(Before-and-after change records)
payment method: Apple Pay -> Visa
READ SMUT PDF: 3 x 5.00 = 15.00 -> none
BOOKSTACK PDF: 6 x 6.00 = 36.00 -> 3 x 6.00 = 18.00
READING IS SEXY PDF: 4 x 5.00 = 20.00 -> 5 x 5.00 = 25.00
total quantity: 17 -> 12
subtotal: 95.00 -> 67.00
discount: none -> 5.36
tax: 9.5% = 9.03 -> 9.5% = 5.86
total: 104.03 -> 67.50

==

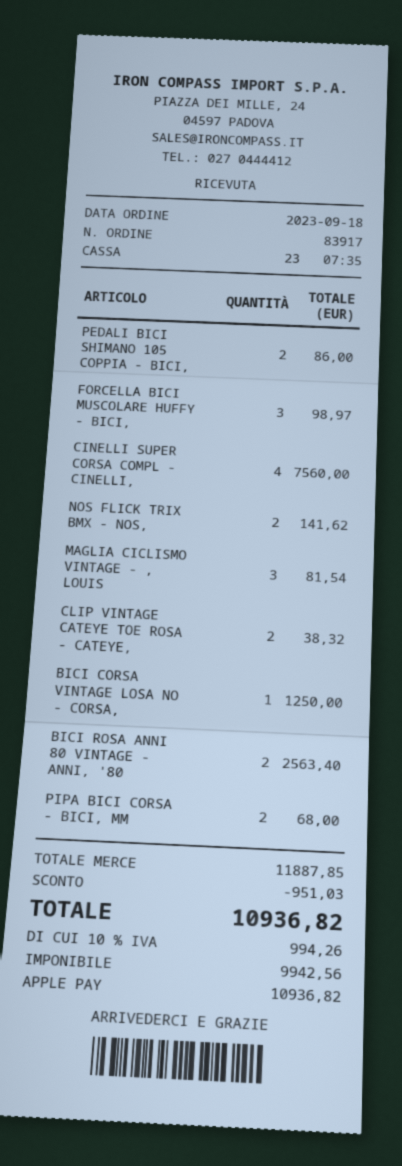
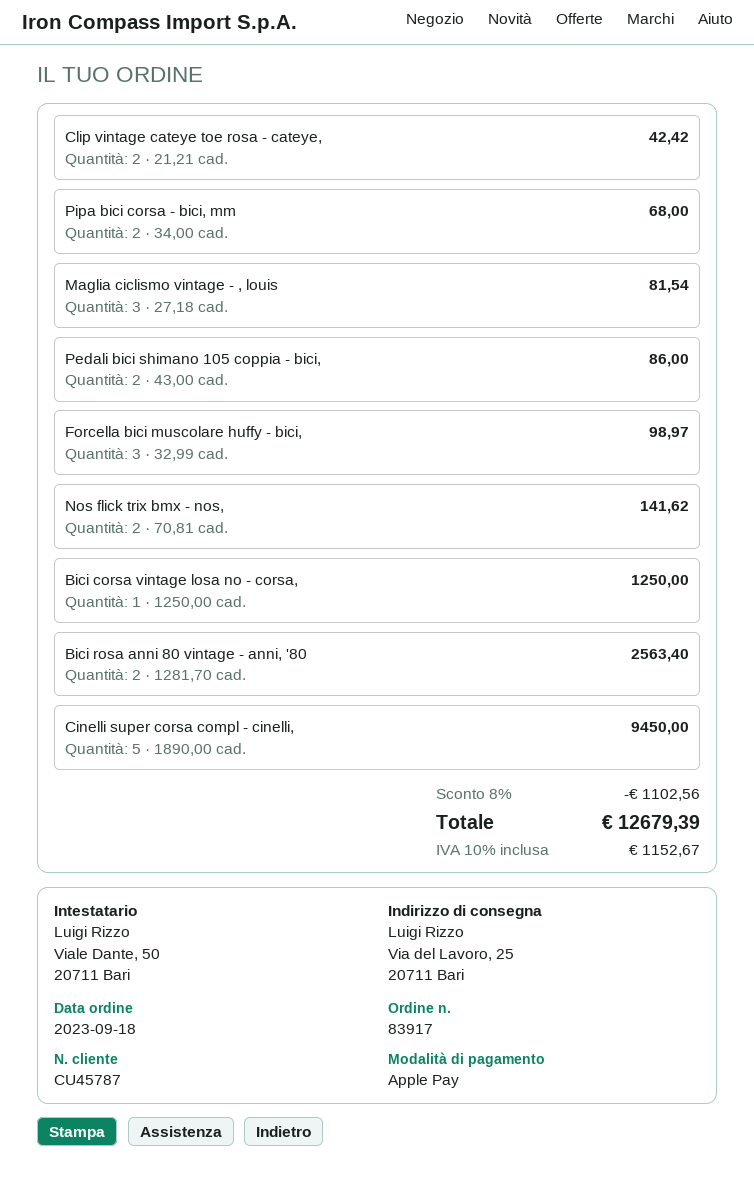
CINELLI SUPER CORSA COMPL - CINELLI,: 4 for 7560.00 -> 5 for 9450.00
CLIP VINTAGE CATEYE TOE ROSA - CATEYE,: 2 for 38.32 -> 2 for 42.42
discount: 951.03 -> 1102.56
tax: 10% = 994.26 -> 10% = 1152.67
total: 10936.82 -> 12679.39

WHAT YOU SHOULD DO — Reproduce the lines above, beginning at the line with "READ SMUT PDF: 3 x 5.00 = 15.00 -> none" and stopping after the line with "total: 104.03 -> 67.50", exactly as they are.

ANSWER FOR THIS EXERCISE —
READ SMUT PDF: 3 x 5.00 = 15.00 -> none
BOOKSTACK PDF: 6 x 6.00 = 36.00 -> 3 x 6.00 = 18.00
READING IS SEXY PDF: 4 x 5.00 = 20.00 -> 5 x 5.00 = 25.00
total quantity: 17 -> 12
subtotal: 95.00 -> 67.00
discount: none -> 5.36
tax: 9.5% = 9.03 -> 9.5% = 5.86
total: 104.03 -> 67.50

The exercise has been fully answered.